O pensamento do moço voou veloz para alguém da família dela. Alguma discussão, ou acidente. Mas era tão obvio, que o homem foi incapaz de pensar que a criança teria de relatar e lidar com isso. A amiga de todos:
"- Meu cachorro, tio..."- As lágrimas surgem feito mágica de uma criatura maldosa-"...Ele morreu!"
Ali, na frente do homem, havia uma criança desolada. Precisava de um abraço. Precisava entender e lidar com isso. Não achava justo acontecer bem embaixo do teto dela. Não há nada mais triste do que lágrimas de um pequeno rosto precisando de afeto e explicações simples, tão mágicas quanto a natureza colorida de alegrias de qualquer criança.
O homem, mais tarde, reconhecera que naquele momento não enxergou o invisível. Olhos apressados e o seu nariz com medo de respirar os minutos divinos da vida não permitiram que ele enxergasse com outros olhos. Se arrependera de ter lançado o olhar severo de outrora. Mas naquele momento, ele foi atingido em cheio por uma força que cessou o stress, matando-o. Aniquilou tudo, inclusive o homem. Abriu um canal que forçava a liberta-lo do que angustiava. Da sensação de impotência. Tão atordoante o golpe que não sabia se tinha abraçado a menina pelo impacto gigantesco e, desesperado, suplicava não colar o corpo no chão, ou se não tinha coragem de encarar aquele rosto que sofria, e vendo sofrer, abraçaria, tendo a plena certeza que assim absorveria a dor e sofreria bem mais. E ele sofreu.
Ele, chorando sem fazer barulho, manteve-se muito mais homem. Um gigante divino tomou suas palavras e lançou, calmamente, baixo, uma verdade que carrega no peito para suportar as mortes. TODAS! Enquanto a suas lágrimas jorravam o mais sincero pensamento de um passado semelhante, o som da voz era direto, reto e suave.
O conselho, de algum modo ,tranquilizou o coração da menina. Mas não para sempre. Por isso que existe o Deus do Tempo. Ele sabe lidar melhor do que ninguém com o coração dos homens.
Ela se virou e retornou ao corredor, agradecida. E o homem, encarou fixo o jornal. O café. Não era mais um homem. Era uma criança triste. Abraçada em si própria, tentando resgatar as experiencias que aprendeu no futuro. Perdeu tanta coisa.

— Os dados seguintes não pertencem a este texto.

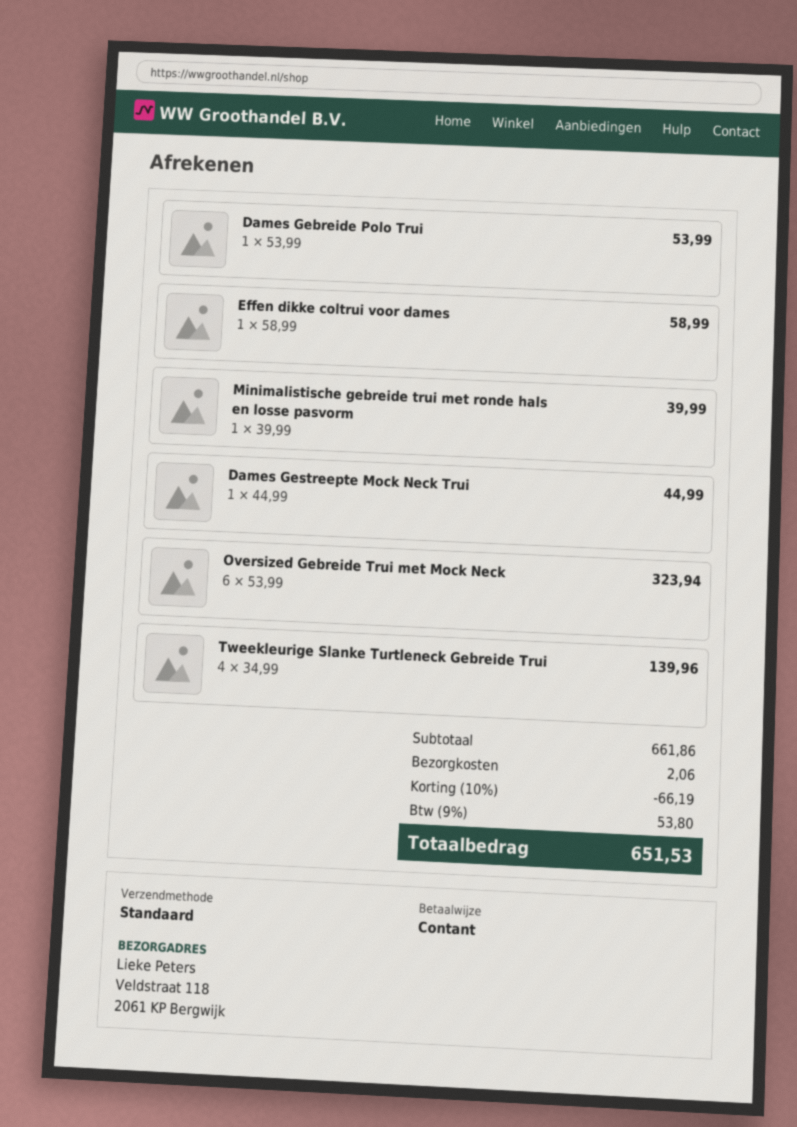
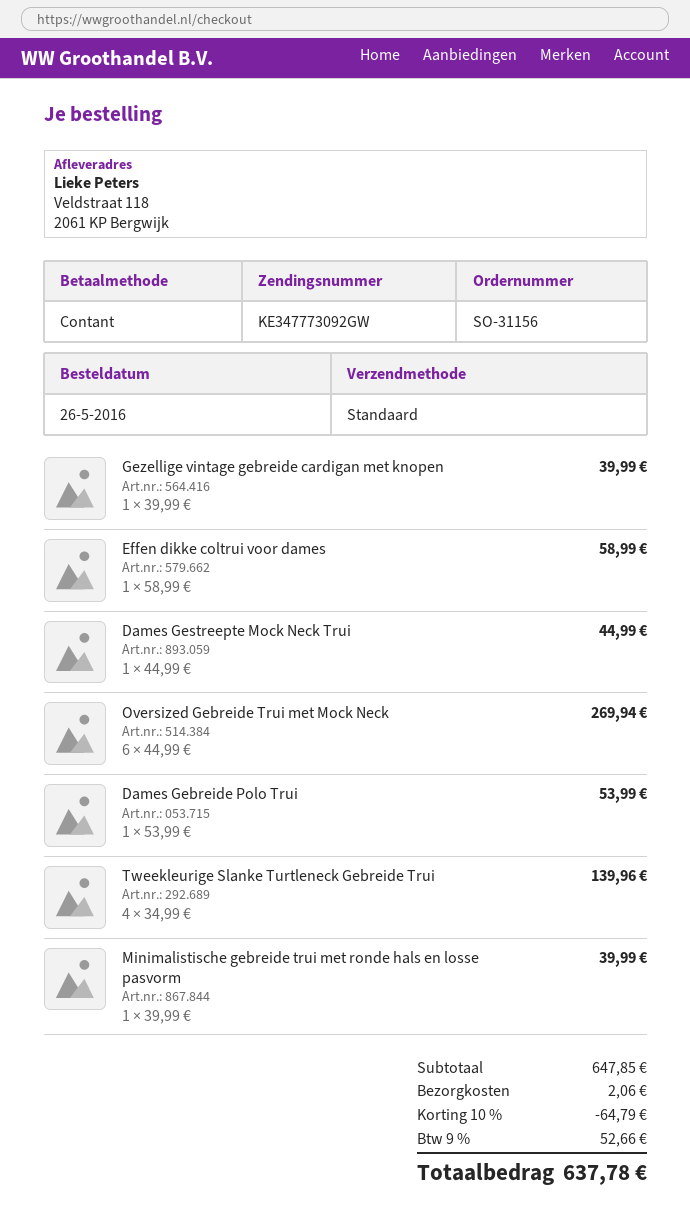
Oversized Gebreide Trui met Mock Neck: 6 x 53.99 = 323.94 -> 6 x 44.99 = 269.94
Gezellige vintage gebreide cardigan met knopen: none -> 1 x 39.99 = 39.99
subtotal: 661.86 -> 647.85
discount: 10% = 66.19 -> 10% = 64.79
tax: 9% = 53.80 -> 9% = 52.66
total: 651.53 -> 637.78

A morte, seja fosse qual fosse sua fantasia, sempre levava embora. Ali se via chorando por qualquer coisa, inocente, ingenuo, porém REAL! VERDADEIRO!

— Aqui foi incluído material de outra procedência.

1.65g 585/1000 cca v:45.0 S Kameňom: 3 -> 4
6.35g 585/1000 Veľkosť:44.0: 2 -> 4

Encarava as paredes brancas e refletia a o que o mundo fez com ele.
Levantou, e pegou a passagem do corredor. Cada passo era uma lembrança de uma perda. De uma lágrima que não sabia lidar, conter. E que hoje parece entender como funcionava, mas com vergonha de ter se tornado o que se tornou: desumano por não ser mais assim.
...Até que parou, e refletiu que ainda era capaz de chorar por coisas simples.
Ao fim do corredor, era novamente um homem, iniciando seu dia.